Work instruction — Keep the images out and set the listing below down word for word.
■ ■ ■ ■ ■
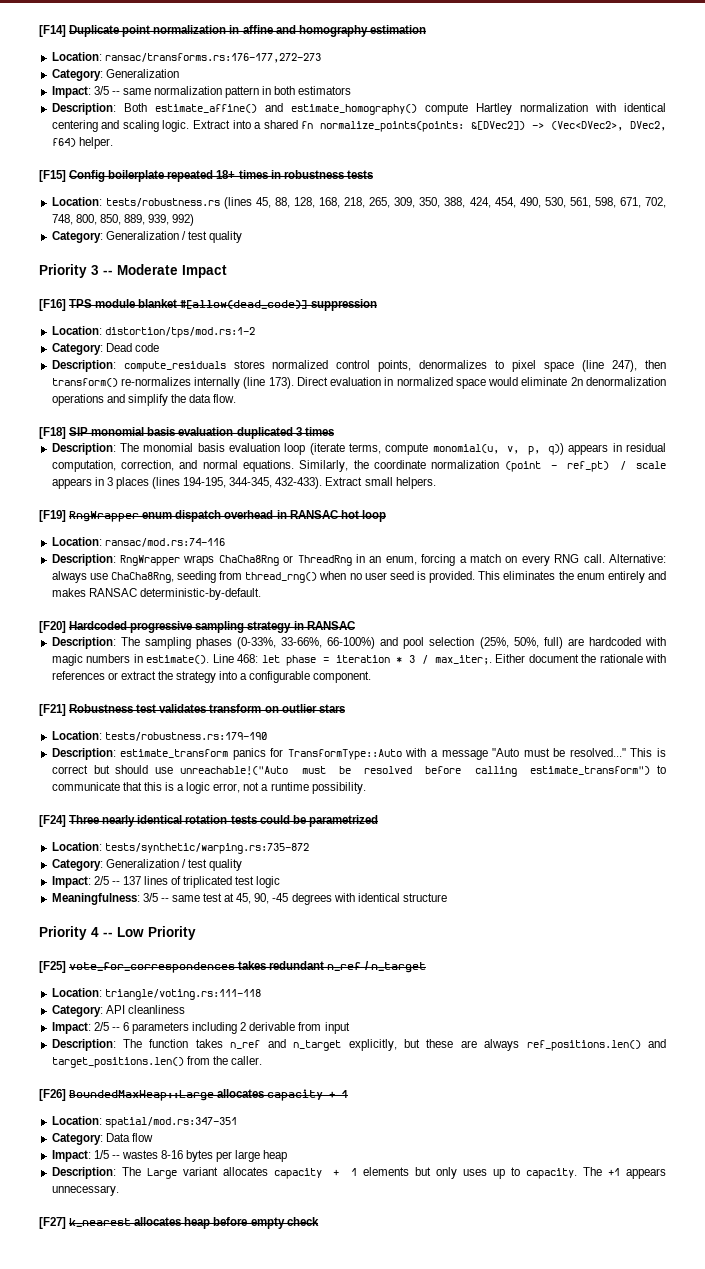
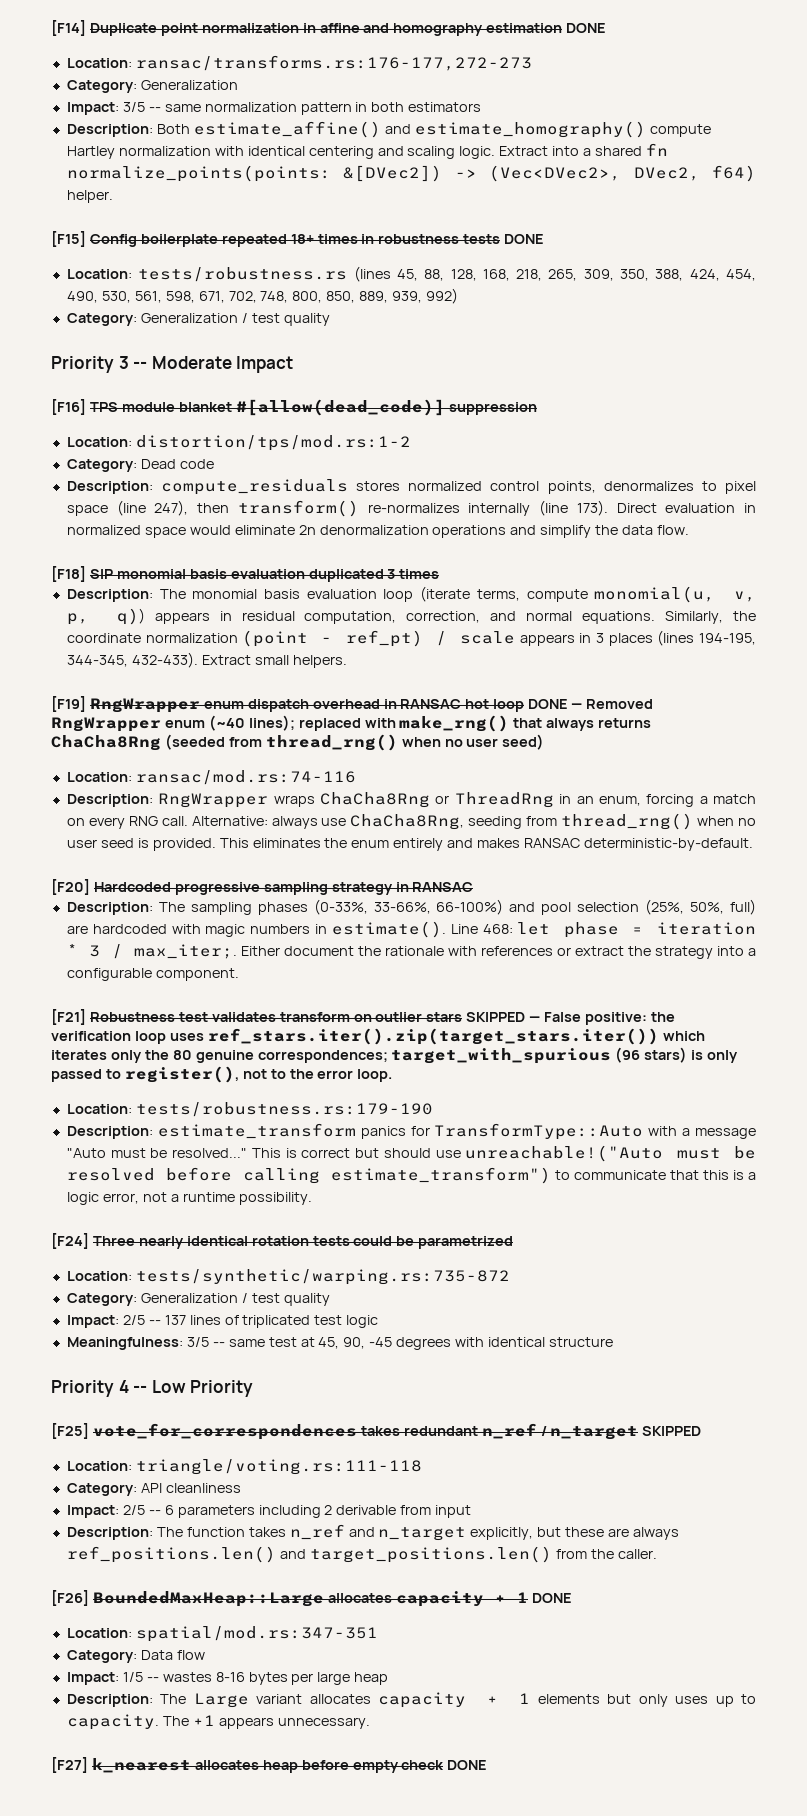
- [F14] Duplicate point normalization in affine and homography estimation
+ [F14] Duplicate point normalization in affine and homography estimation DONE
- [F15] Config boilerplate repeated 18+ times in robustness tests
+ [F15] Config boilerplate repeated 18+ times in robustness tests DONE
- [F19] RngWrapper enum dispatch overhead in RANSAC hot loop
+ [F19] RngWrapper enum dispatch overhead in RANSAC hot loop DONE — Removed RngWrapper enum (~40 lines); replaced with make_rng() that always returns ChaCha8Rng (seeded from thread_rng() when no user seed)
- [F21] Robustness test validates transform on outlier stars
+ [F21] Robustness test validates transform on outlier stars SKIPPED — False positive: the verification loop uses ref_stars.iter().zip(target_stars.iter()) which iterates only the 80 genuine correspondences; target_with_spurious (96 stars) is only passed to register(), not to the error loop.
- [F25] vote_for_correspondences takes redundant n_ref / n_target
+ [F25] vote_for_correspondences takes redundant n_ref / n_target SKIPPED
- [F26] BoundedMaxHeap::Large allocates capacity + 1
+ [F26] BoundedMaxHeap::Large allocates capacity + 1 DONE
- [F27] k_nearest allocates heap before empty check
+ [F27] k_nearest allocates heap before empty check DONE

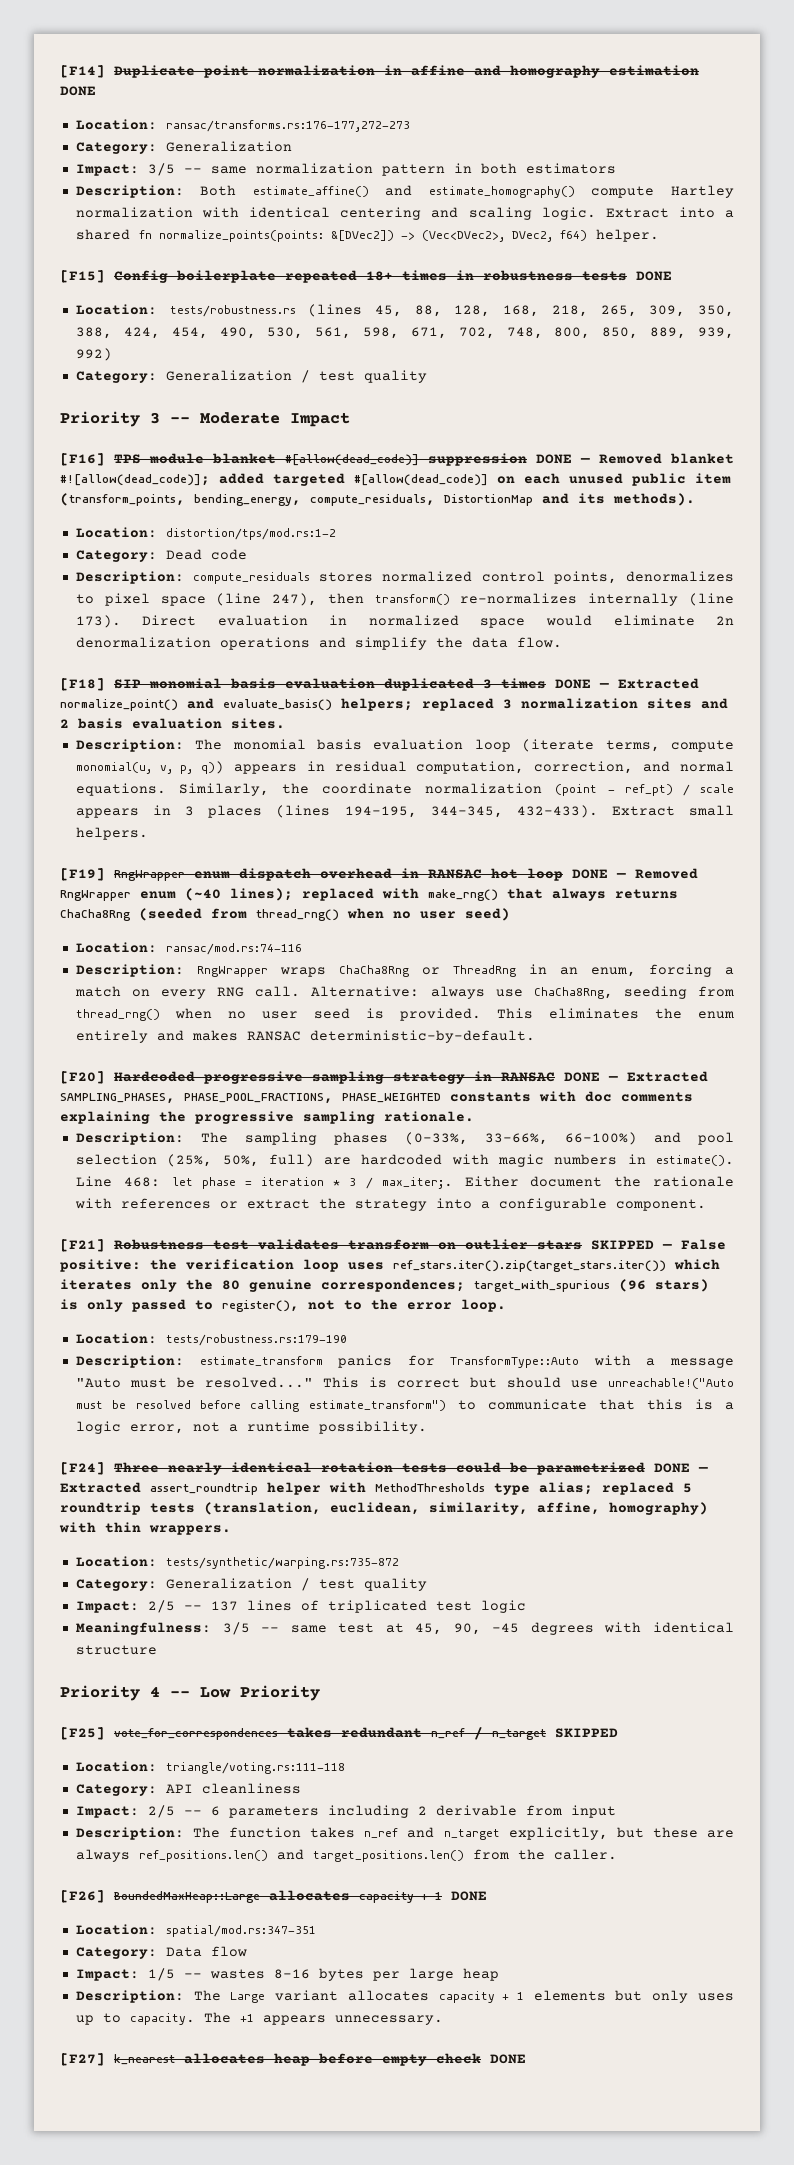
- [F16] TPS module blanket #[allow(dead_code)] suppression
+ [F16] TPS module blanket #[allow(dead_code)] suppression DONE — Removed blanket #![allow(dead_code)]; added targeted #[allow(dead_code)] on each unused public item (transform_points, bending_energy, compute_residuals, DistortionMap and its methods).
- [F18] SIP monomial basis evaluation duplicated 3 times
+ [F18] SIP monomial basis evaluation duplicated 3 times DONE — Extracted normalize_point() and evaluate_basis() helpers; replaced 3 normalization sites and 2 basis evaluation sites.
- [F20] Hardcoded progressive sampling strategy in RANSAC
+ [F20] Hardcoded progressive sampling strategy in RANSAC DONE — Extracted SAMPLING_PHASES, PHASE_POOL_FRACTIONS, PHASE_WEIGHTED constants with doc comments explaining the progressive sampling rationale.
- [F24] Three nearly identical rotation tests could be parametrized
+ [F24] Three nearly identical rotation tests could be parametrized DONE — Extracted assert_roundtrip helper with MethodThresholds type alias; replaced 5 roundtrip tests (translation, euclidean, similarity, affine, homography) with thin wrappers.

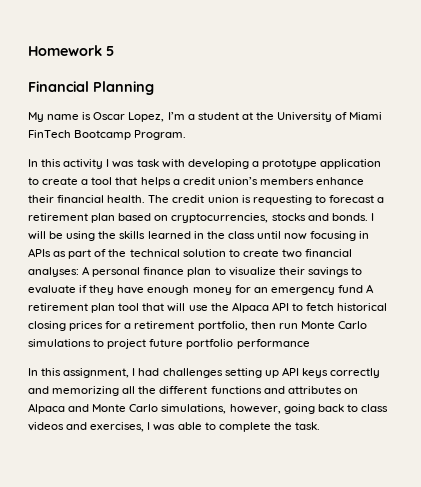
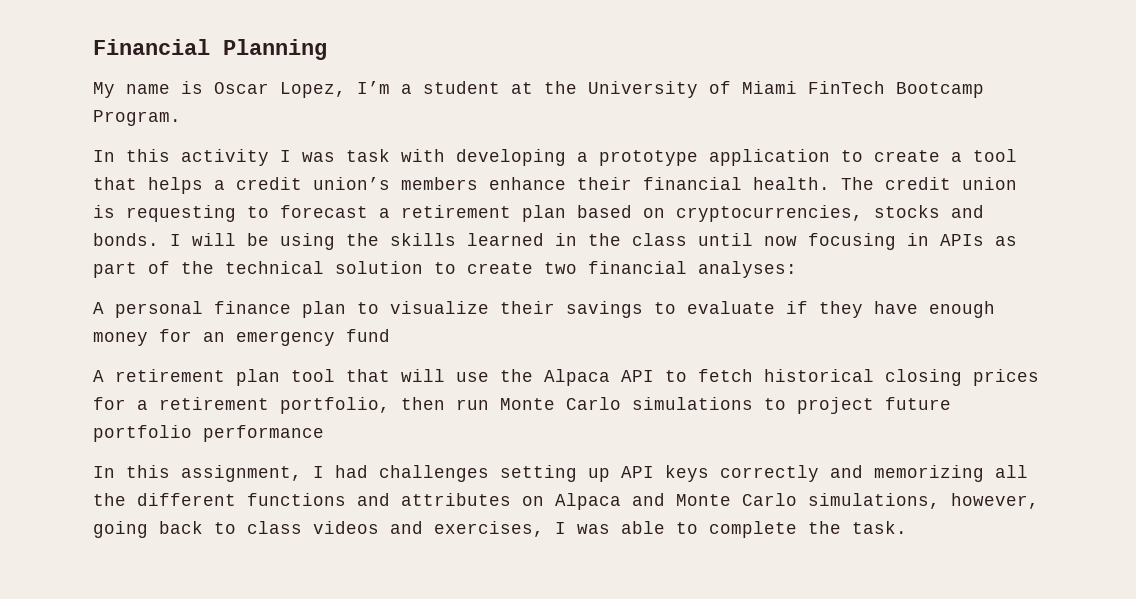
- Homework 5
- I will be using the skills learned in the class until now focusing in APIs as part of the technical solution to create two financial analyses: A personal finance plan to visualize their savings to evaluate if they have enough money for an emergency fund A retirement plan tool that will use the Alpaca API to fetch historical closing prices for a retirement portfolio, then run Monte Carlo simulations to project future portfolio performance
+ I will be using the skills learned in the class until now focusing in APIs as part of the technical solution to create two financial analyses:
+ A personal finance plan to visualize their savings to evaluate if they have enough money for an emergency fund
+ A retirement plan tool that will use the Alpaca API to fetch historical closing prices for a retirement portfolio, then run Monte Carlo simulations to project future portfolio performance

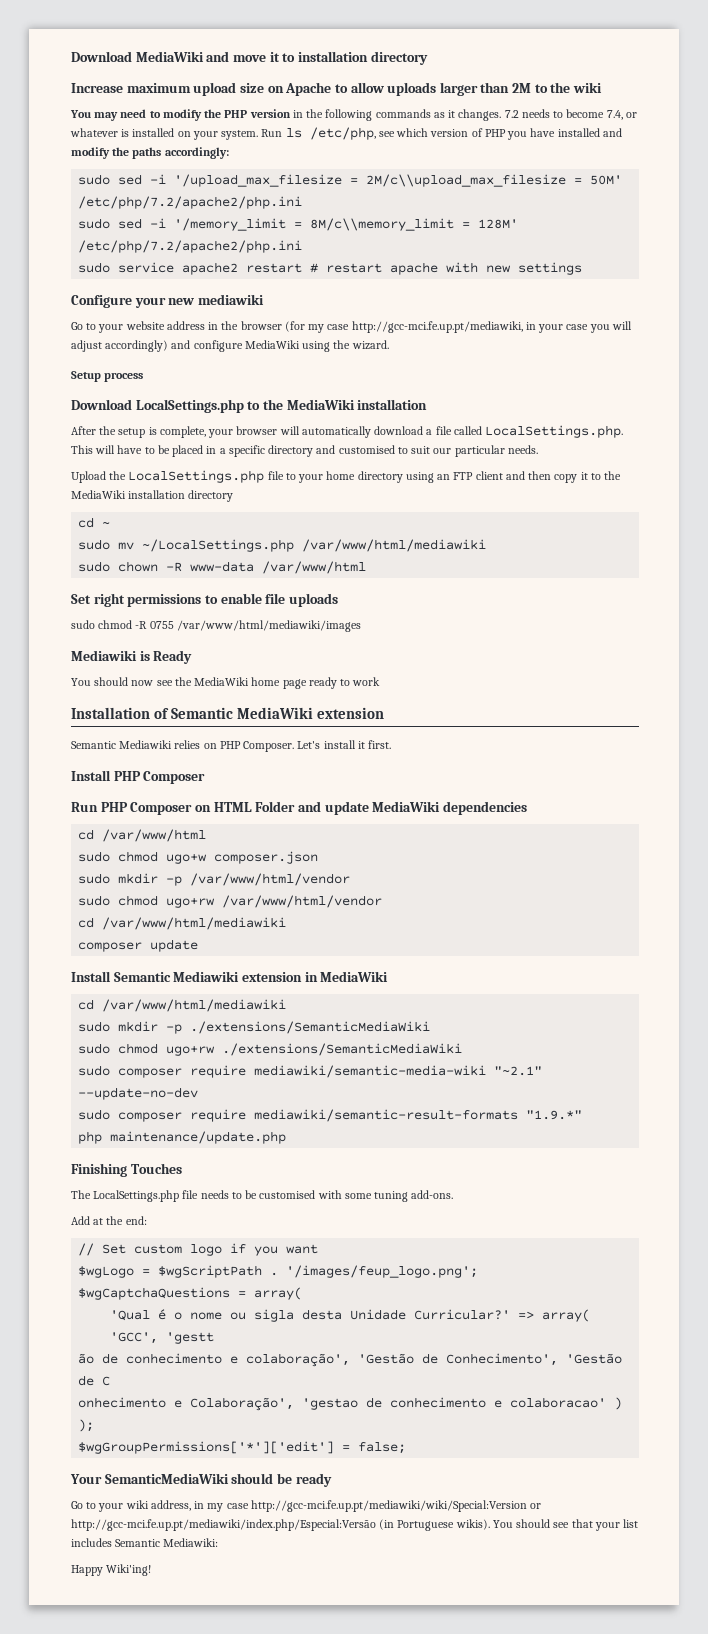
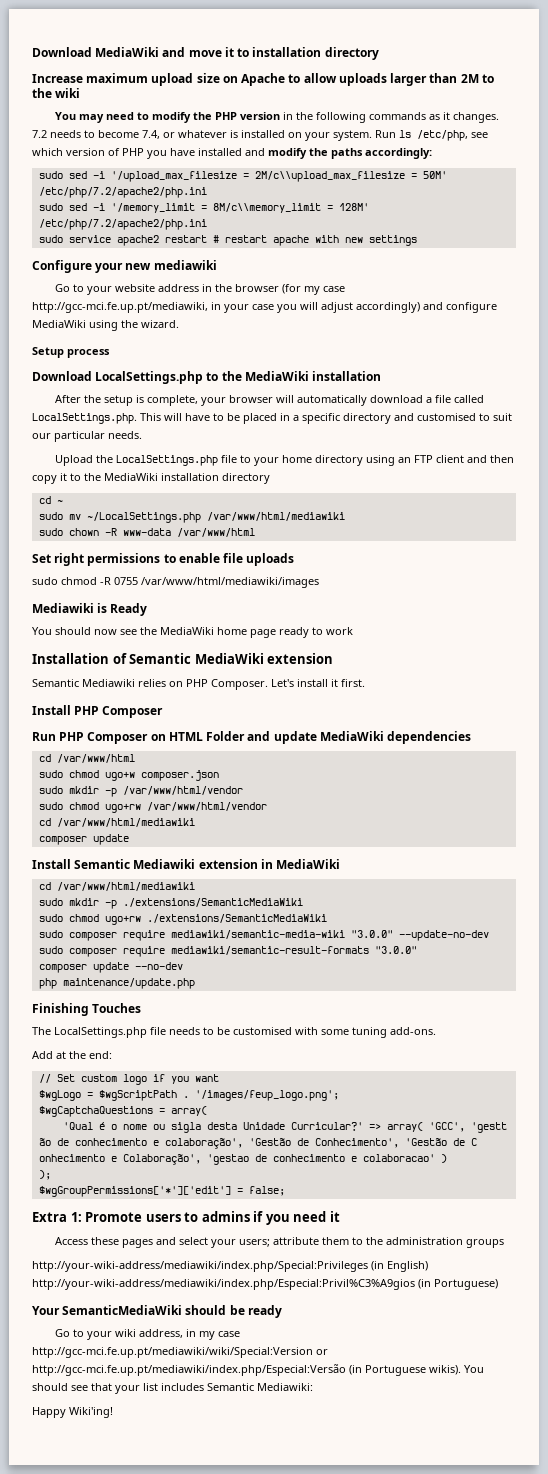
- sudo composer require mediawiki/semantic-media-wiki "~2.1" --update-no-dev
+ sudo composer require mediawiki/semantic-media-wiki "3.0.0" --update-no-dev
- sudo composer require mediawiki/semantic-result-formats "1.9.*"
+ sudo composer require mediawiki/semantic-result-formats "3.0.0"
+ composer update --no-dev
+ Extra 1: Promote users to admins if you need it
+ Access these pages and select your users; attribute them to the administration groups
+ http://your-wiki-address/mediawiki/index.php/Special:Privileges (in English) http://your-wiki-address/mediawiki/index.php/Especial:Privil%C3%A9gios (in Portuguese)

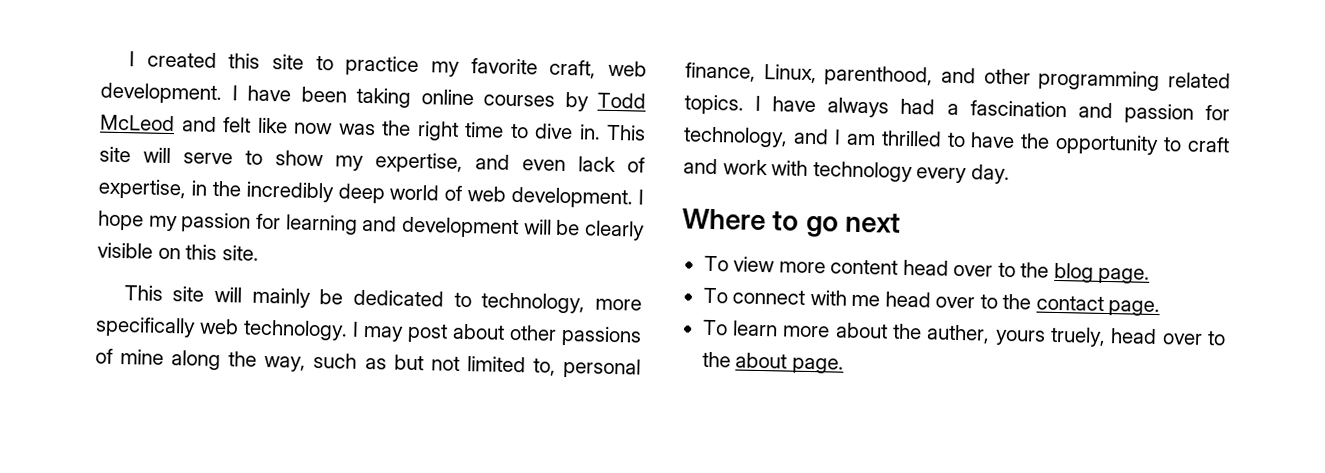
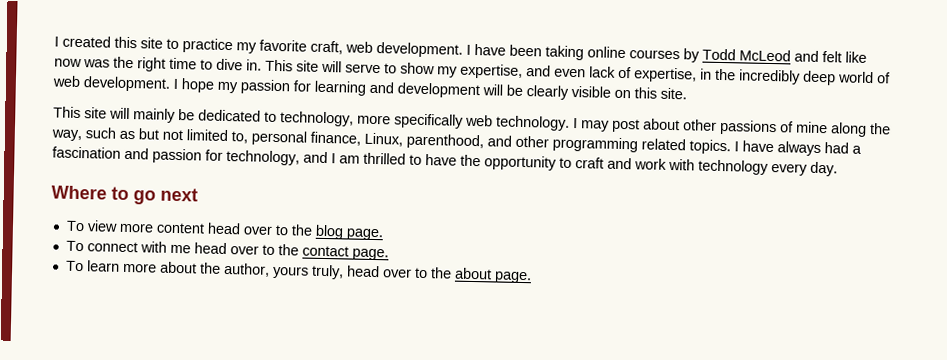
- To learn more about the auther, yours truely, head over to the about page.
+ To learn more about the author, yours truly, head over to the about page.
■ ■ ■ ■ ■
Result of this task —
- [F14] Duplicate point normalization in affine and homography estimation
+ [F14] Duplicate point normalization in affine and homography estimation DONE
- [F15] Config boilerplate repeated 18+ times in robustness tests
+ [F15] Config boilerplate repeated 18+ times in robustness tests DONE
- [F19] RngWrapper enum dispatch overhead in RANSAC hot loop
+ [F19] RngWrapper enum dispatch overhead in RANSAC hot loop DONE — Removed RngWrapper enum (~40 lines); replaced with make_rng() that always returns ChaCha8Rng (seeded from thread_rng() when no user seed)
- [F21] Robustness test validates transform on outlier stars
+ [F21] Robustness test validates transform on outlier stars SKIPPED — False positive: the verification loop uses ref_stars.iter().zip(target_stars.iter()) which iterates only the 80 genuine correspondences; target_with_spurious (96 stars) is only passed to register(), not to the error loop.
- [F25] vote_for_correspondences takes redundant n_ref / n_target
+ [F25] vote_for_correspondences takes redundant n_ref / n_target SKIPPED
- [F26] BoundedMaxHeap::Large allocates capacity + 1
+ [F26] BoundedMaxHeap::Large allocates capacity + 1 DONE
- [F27] k_nearest allocates heap before empty check
+ [F27] k_nearest allocates heap before empty check DONE

- [F16] TPS module blanket #[allow(dead_code)] suppression
+ [F16] TPS module blanket #[allow(dead_code)] suppression DONE — Removed blanket #![allow(dead_code)]; added targeted #[allow(dead_code)] on each unused public item (transform_points, bending_energy, compute_residuals, DistortionMap and its methods).
- [F18] SIP monomial basis evaluation duplicated 3 times
+ [F18] SIP monomial basis evaluation duplicated 3 times DONE — Extracted normalize_point() and evaluate_basis() helpers; replaced 3 normalization sites and 2 basis evaluation sites.
- [F20] Hardcoded progressive sampling strategy in RANSAC
+ [F20] Hardcoded progressive sampling strategy in RANSAC DONE — Extracted SAMPLING_PHASES, PHASE_POOL_FRACTIONS, PHASE_WEIGHTED constants with doc comments explaining the progressive sampling rationale.
- [F24] Three nearly identical rotation tests could be parametrized
+ [F24] Three nearly identical rotation tests could be parametrized DONE — Extracted assert_roundtrip helper with MethodThresholds type alias; replaced 5 roundtrip tests (translation, euclidean, similarity, affine, homography) with thin wrappers.

- Homework 5
- I will be using the skills learned in the class until now focusing in APIs as part of the technical solution to create two financial analyses: A personal finance plan to visualize their savings to evaluate if they have enough money for an emergency fund A retirement plan tool that will use the Alpaca API to fetch historical closing prices for a retirement portfolio, then run Monte Carlo simulations to project future portfolio performance
+ I will be using the skills learned in the class until now focusing in APIs as part of the technical solution to create two financial analyses:
+ A personal finance plan to visualize their savings to evaluate if they have enough money for an emergency fund
+ A retirement plan tool that will use the Alpaca API to fetch historical closing prices for a retirement portfolio, then run Monte Carlo simulations to project future portfolio performance

- sudo composer require mediawiki/semantic-media-wiki "~2.1" --update-no-dev
+ sudo composer require mediawiki/semantic-media-wiki "3.0.0" --update-no-dev
- sudo composer require mediawiki/semantic-result-formats "1.9.*"
+ sudo composer require mediawiki/semantic-result-formats "3.0.0"
+ composer update --no-dev
+ Extra 1: Promote users to admins if you need it
+ Access these pages and select your users; attribute them to the administration groups
+ http://your-wiki-address/mediawiki/index.php/Special:Privileges (in English) http://your-wiki-address/mediawiki/index.php/Especial:Privil%C3%A9gios (in Portuguese)

- To learn more about the auther, yours truely, head over to the about page.
+ To learn more about the author, yours truly, head over to the about page.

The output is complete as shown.